Climate Change – Water

Prayer and Reflection:

“We thank you, Almighty God, for the gift of water. Over it the Holy Spirit moved in the beginning of creation. Through it you led the children of Israel out of their bondage in Egypt into the land of promise. In it your Son Jesus received the baptism of John and was anointed by the Holy Spirit as the Messiah, the Christ, to lead us, through his death and resurrection, from the bondage of sin into everlasting life.”  -The Book of Common Prayer

Water is the cradle of life, expression of God’s grace. “Just as water is the essence of all life, water is also the primary element in the life of a Christian, where the sacrament of Baptism marks the sacred source of the spiritual life” noted the Ecumenical Patriarch Batholomew.

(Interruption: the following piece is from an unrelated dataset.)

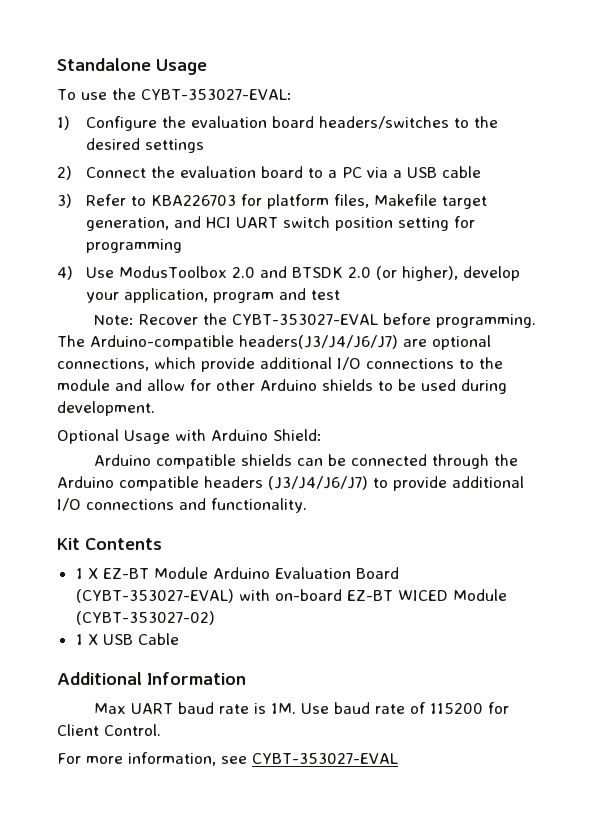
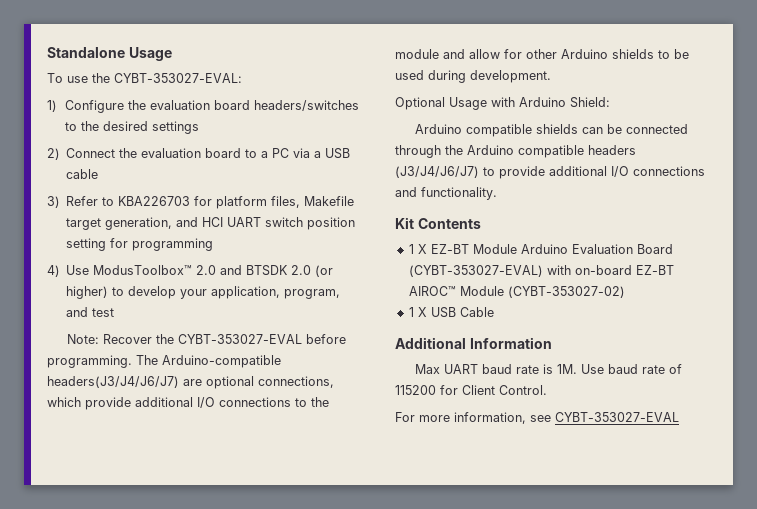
- 4) Use ModusToolbox 2.0 and BTSDK 2.0 (or higher), develop your application, program and test
+ 4) Use ModusToolbox™ 2.0 and BTSDK 2.0 (or higher) to develop your application, program, and test
- 1 X EZ-BT Module Arduino Evaluation Board (CYBT-353027-EVAL) with on-board EZ-BT WICED Module (CYBT-353027-02)
+ 1 X EZ-BT Module Arduino Evaluation Board (CYBT-353027-EVAL) with on-board EZ-BT AIROC™ Module (CYBT-353027-02)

The Bible includes more than 500 references to the word water and countless more on water related subject like rivers, rain, seas, floods, and storms.

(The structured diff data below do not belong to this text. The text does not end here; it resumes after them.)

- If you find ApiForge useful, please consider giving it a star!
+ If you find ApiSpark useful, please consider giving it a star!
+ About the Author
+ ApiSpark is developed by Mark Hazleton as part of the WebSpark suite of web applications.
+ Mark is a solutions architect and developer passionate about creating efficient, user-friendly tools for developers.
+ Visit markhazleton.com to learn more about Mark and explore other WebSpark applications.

Our faith traditions teach that access to clean water is and should be a human right and one that must be honored and respected. Clean water is essential to living a life with dignity and each person should have sufficient access to water for personal and domestic needs (UN resolution on water).

1 Water Scarcity

As the population increases and climate change causes more droughts, water scarcity is becoming more of an issue.

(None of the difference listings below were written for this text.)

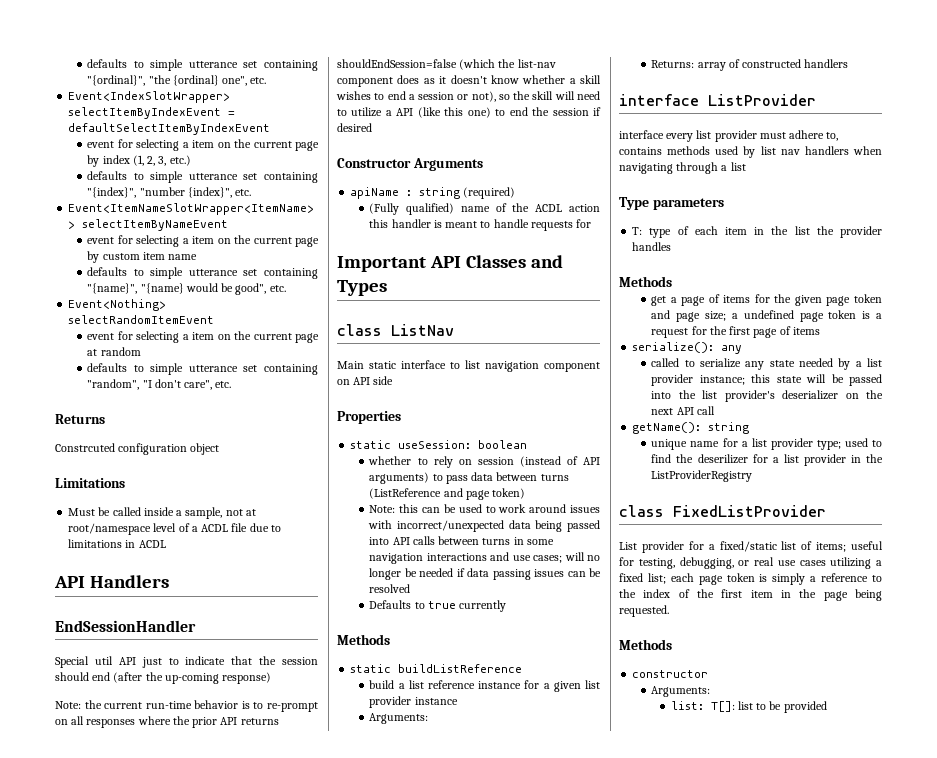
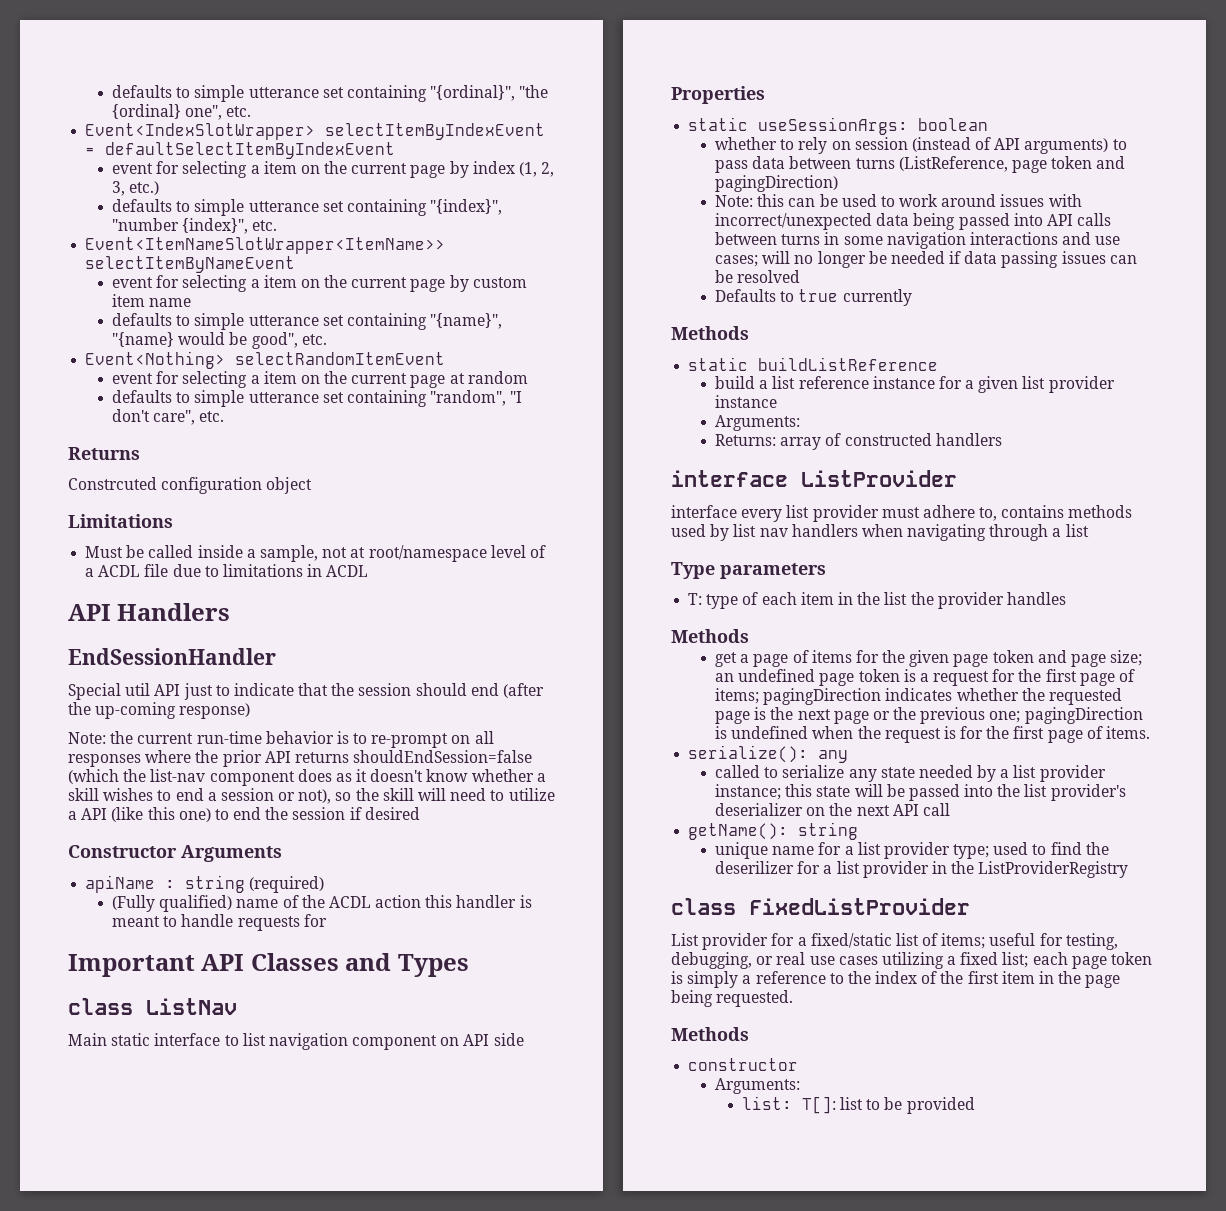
- static useSession: boolean
+ static useSessionArgs: boolean
- whether to rely on session (instead of API arguments) to pass data between turns (ListReference and page token)
+ whether to rely on session (instead of API arguments) to pass data between turns (ListReference, page token and pagingDirection)
- get a page of items for the given page token and page size; a undefined page token is a request for the first page of items
+ get a page of items for the given page token and page size; an undefined page token is a request for the first page of items; pagingDirection indicates whether the requested page is the next page or the previous one; pagingDirection is undefined when the request is for the first page of items.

Our water resources are being depleted and degraded as a consequence of our agricultural and industrial use of water, deforestation and climate change, over- consumption, waste, and pollution. Only three percent of the world’s water is fresh water and 1.1 billion people lack access to clean, safe drinking water.

Global agriculture uses nearly two quadrillion gallons of rainwater and irrigation water annually—enough to cover the entire United States with 2 feet of water and accounting for 70 percent of global water use.  Some of the products that demand the most water are coffee and rice. Coffee requires 2500 gallons of water to pro- duce a pound of coffee and rice requires 650 gallons of water per pound of rice.

Certain energy development uses a huge amount of water. Hydraulic fracturing, also known as fracking, is a process that uses a pressurized mixture of water, sand, and chemicals to extract natural gas from the earth. A 2009 report noted that each natural gas well requires approximately 2-4 million gallons of water

And nearly every region in the country has experienced water shortages in the last five years. According to the Environmental Protection Agency (EPA)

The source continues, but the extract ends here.